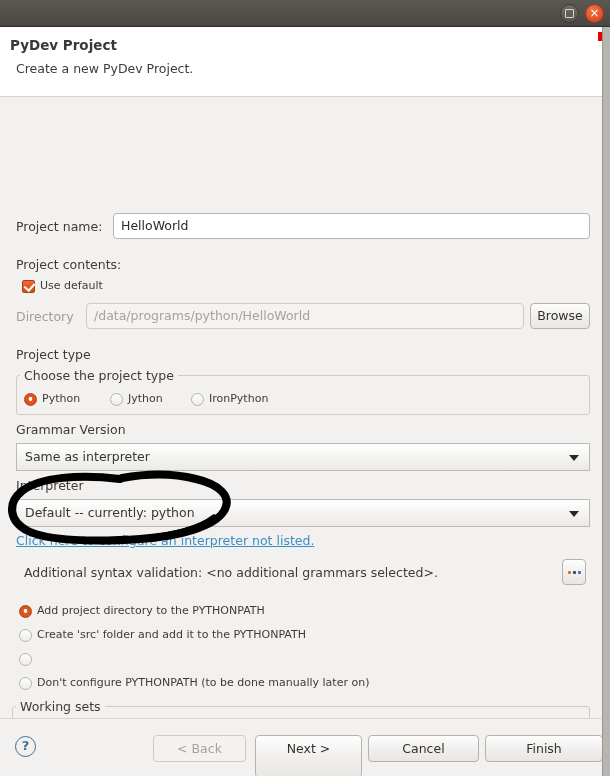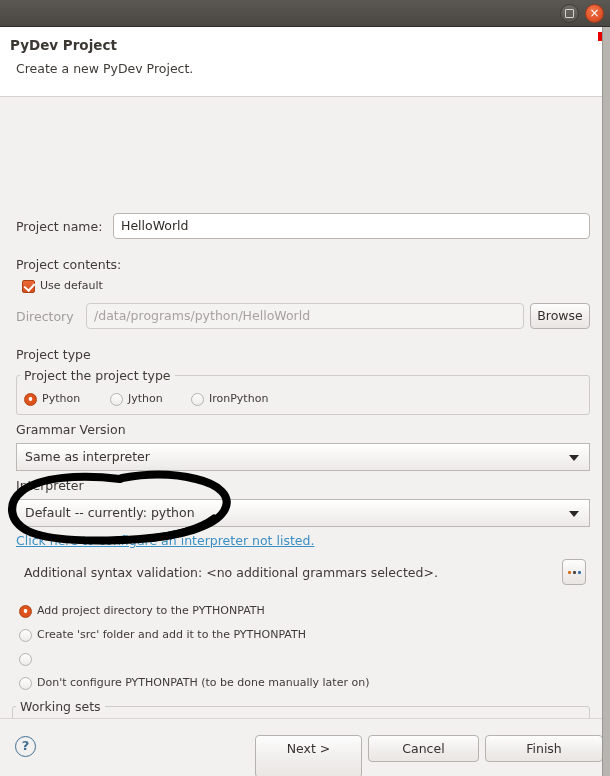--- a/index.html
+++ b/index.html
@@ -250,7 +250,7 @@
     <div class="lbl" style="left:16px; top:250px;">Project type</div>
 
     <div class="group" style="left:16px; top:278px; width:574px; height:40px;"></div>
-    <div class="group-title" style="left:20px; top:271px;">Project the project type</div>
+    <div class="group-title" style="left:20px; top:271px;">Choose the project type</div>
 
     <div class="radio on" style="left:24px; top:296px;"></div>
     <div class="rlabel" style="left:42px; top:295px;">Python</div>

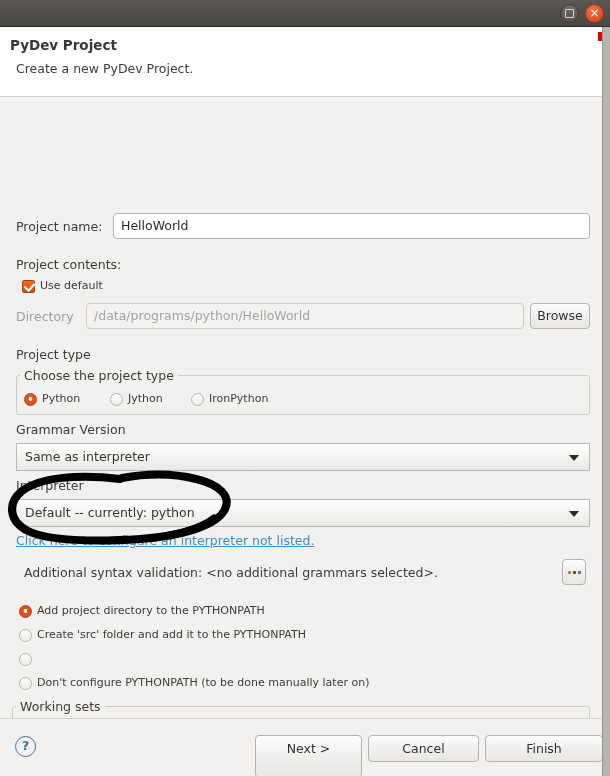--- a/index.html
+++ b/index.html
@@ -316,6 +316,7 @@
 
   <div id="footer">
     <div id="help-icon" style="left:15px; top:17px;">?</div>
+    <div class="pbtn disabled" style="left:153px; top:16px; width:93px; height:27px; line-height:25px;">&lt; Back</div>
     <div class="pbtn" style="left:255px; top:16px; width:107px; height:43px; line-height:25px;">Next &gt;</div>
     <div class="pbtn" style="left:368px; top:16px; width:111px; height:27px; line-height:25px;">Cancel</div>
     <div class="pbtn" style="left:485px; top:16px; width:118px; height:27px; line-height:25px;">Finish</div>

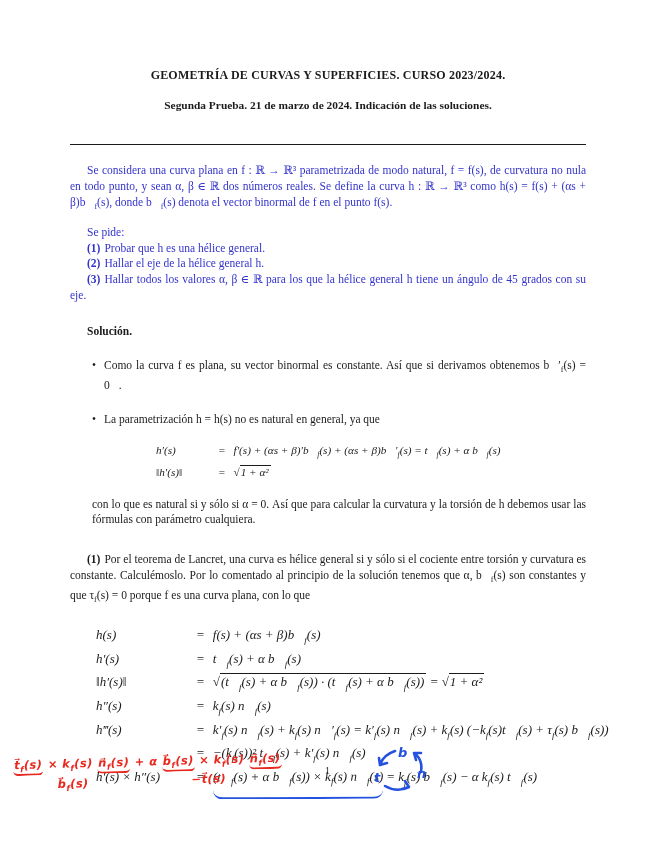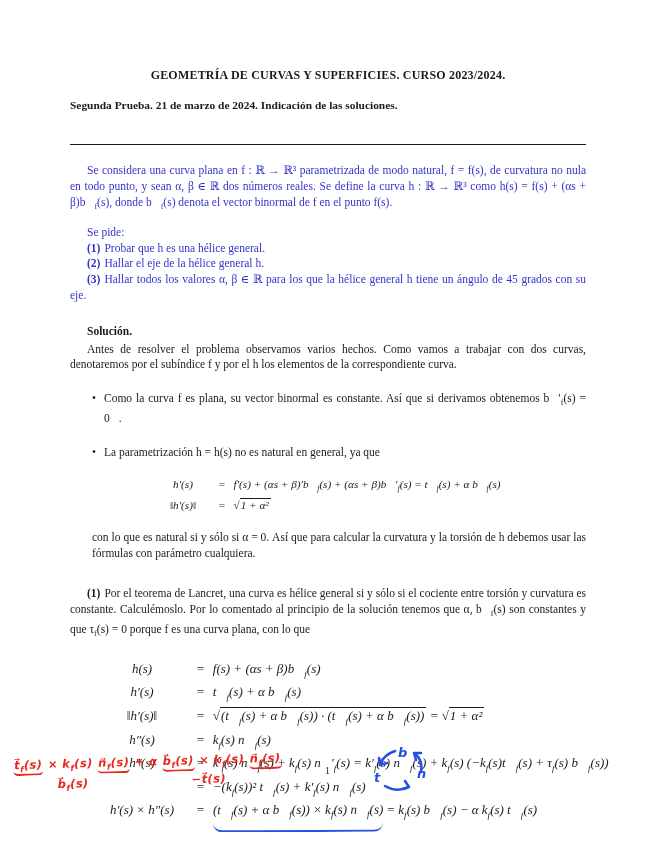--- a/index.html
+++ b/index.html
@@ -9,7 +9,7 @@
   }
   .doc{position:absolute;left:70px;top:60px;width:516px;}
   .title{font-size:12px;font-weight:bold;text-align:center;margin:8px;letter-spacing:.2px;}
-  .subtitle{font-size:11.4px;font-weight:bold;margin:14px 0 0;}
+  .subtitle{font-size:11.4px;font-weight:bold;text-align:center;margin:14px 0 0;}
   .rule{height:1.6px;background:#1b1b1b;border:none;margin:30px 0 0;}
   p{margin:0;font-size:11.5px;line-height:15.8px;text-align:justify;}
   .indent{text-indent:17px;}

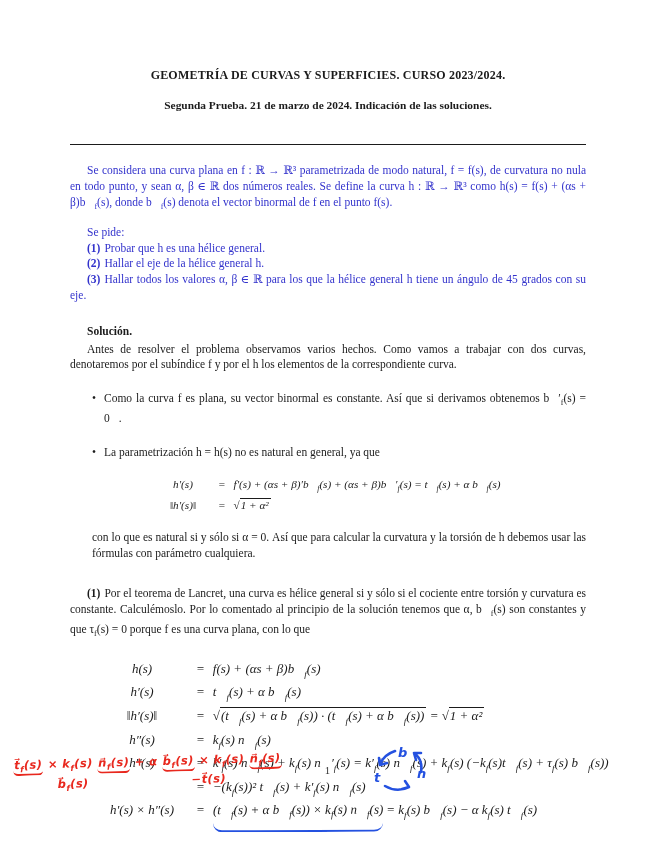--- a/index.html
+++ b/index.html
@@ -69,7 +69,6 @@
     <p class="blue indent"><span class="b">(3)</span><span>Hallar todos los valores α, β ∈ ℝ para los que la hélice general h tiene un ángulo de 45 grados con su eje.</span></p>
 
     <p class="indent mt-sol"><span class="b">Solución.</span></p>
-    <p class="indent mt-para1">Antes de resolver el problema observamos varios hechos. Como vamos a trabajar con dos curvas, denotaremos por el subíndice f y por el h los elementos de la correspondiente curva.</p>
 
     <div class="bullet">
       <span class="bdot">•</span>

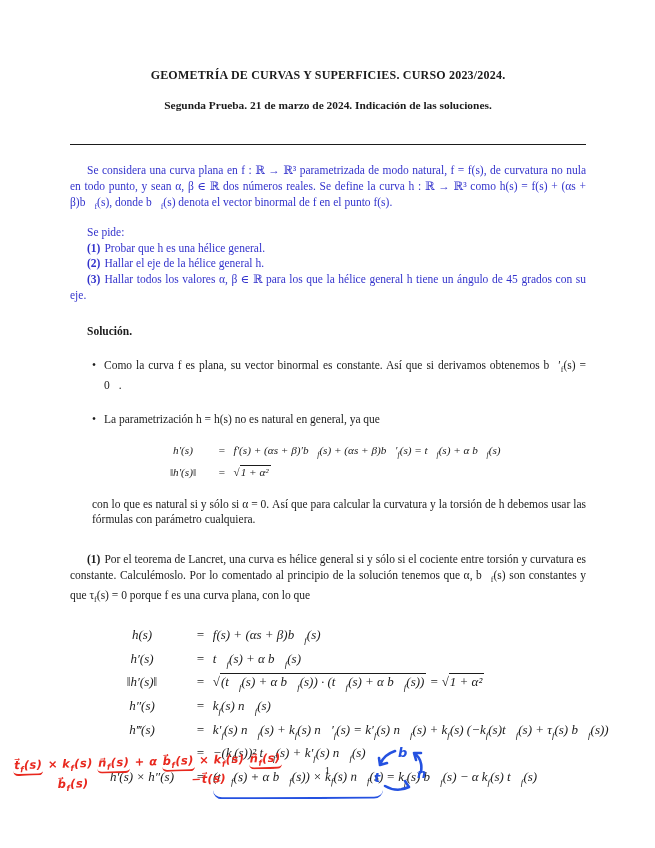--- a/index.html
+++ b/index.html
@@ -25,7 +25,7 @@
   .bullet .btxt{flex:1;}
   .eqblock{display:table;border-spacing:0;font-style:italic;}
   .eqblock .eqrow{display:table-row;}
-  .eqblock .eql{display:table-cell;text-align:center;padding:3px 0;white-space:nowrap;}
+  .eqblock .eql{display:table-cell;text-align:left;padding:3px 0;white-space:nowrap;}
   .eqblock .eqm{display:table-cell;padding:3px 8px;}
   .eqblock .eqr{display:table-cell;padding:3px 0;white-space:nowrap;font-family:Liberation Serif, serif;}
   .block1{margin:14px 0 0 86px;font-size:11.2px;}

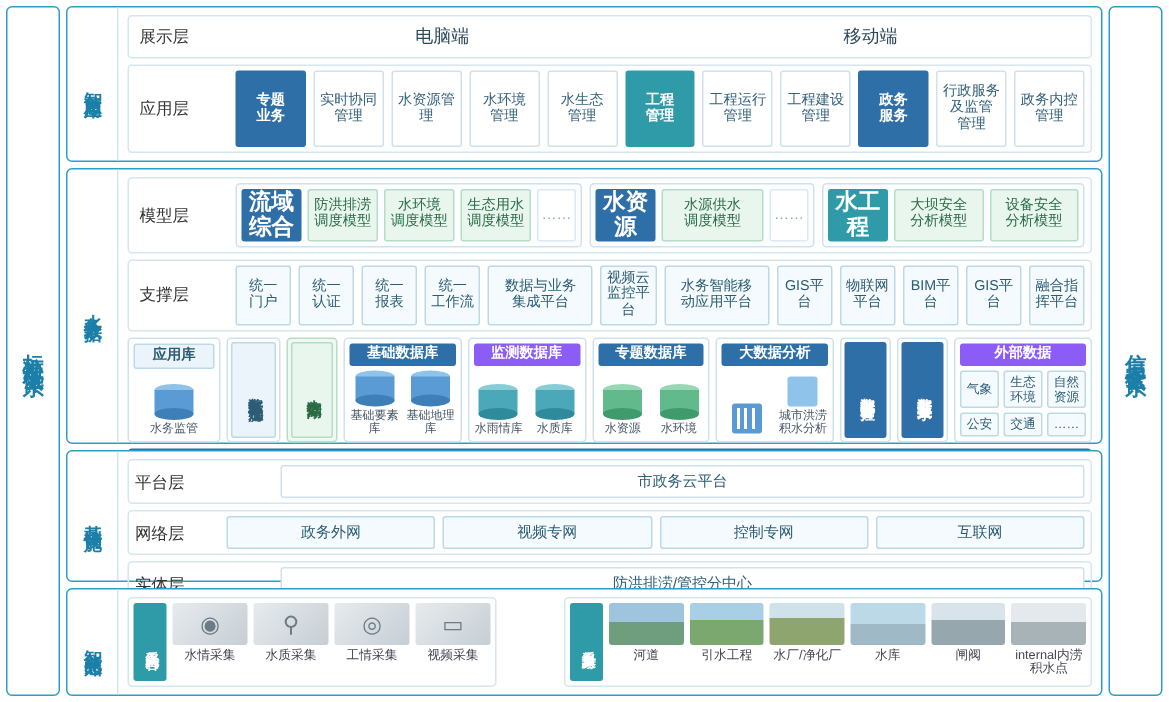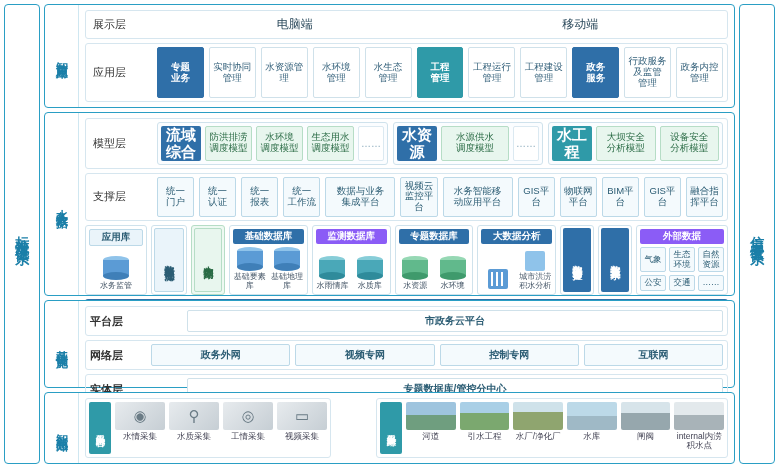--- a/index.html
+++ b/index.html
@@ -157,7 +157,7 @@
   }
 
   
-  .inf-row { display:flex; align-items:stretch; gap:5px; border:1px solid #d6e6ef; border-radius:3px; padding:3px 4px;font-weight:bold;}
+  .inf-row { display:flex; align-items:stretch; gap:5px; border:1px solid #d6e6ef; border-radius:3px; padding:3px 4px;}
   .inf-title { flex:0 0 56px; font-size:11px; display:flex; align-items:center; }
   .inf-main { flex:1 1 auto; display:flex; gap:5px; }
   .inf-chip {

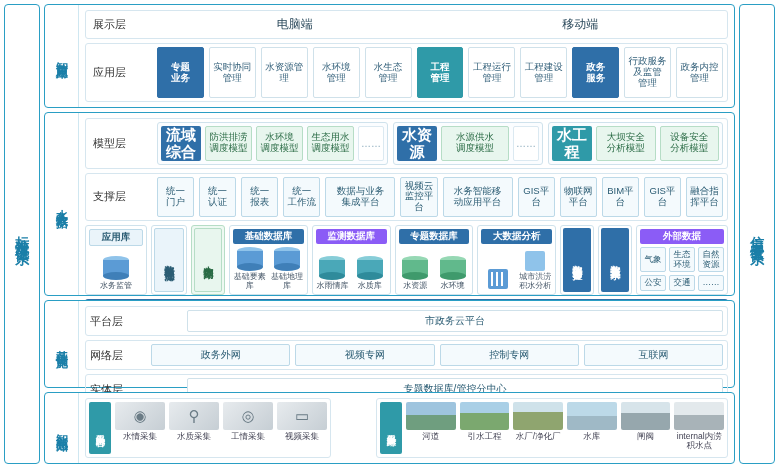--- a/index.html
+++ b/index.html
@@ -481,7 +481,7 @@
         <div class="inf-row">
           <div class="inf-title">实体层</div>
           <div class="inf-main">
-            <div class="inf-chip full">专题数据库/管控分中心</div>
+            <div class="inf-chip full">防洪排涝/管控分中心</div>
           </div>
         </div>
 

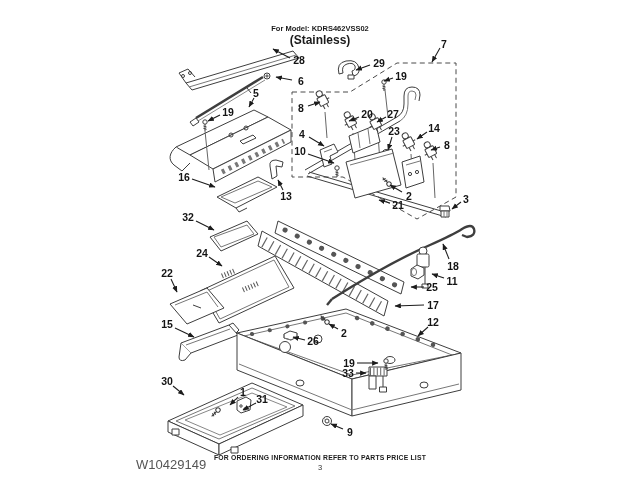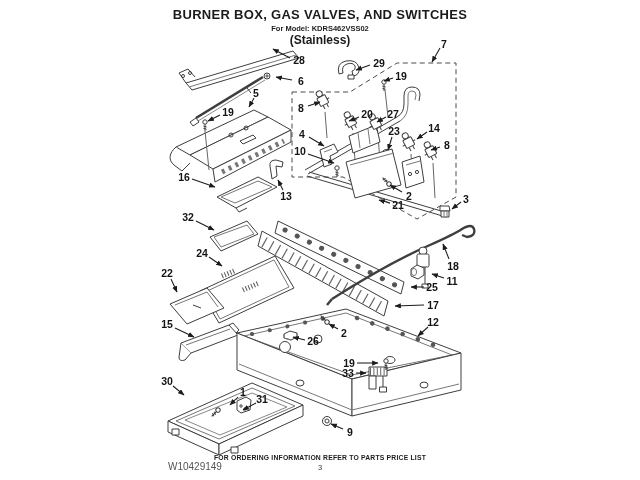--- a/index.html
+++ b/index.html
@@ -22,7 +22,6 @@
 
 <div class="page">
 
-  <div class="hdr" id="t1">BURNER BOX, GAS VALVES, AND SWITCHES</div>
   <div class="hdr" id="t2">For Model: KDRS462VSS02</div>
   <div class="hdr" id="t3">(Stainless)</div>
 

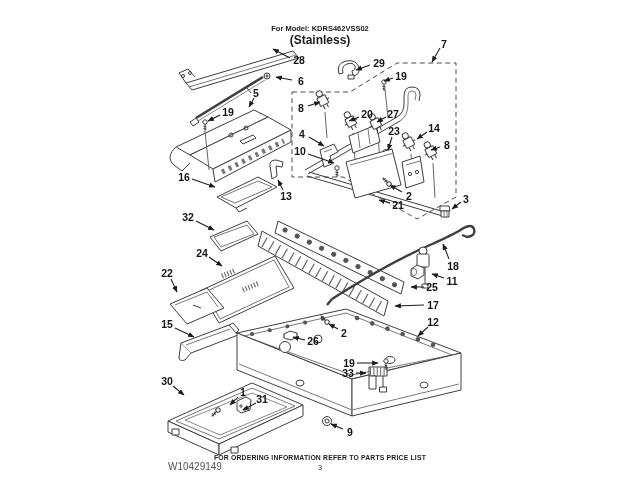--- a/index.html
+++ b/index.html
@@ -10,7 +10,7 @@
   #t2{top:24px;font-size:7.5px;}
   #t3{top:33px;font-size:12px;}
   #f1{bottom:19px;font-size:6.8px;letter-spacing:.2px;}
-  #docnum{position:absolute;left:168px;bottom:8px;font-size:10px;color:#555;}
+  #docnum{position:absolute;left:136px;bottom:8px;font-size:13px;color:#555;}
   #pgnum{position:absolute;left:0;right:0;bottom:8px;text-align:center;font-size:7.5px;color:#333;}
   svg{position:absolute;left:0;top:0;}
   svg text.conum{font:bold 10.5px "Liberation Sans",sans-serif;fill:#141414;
════
- ABOUT THIS EXERCISE -
Out of the records, collect only those lines that contain the string "chip".

- ANSWER FOR THE TASK -
   .inf-chip {
-            <div class="inf-chip full">专题数据库/管控分中心</div>
+            <div class="inf-chip full">防洪排涝/管控分中心</div>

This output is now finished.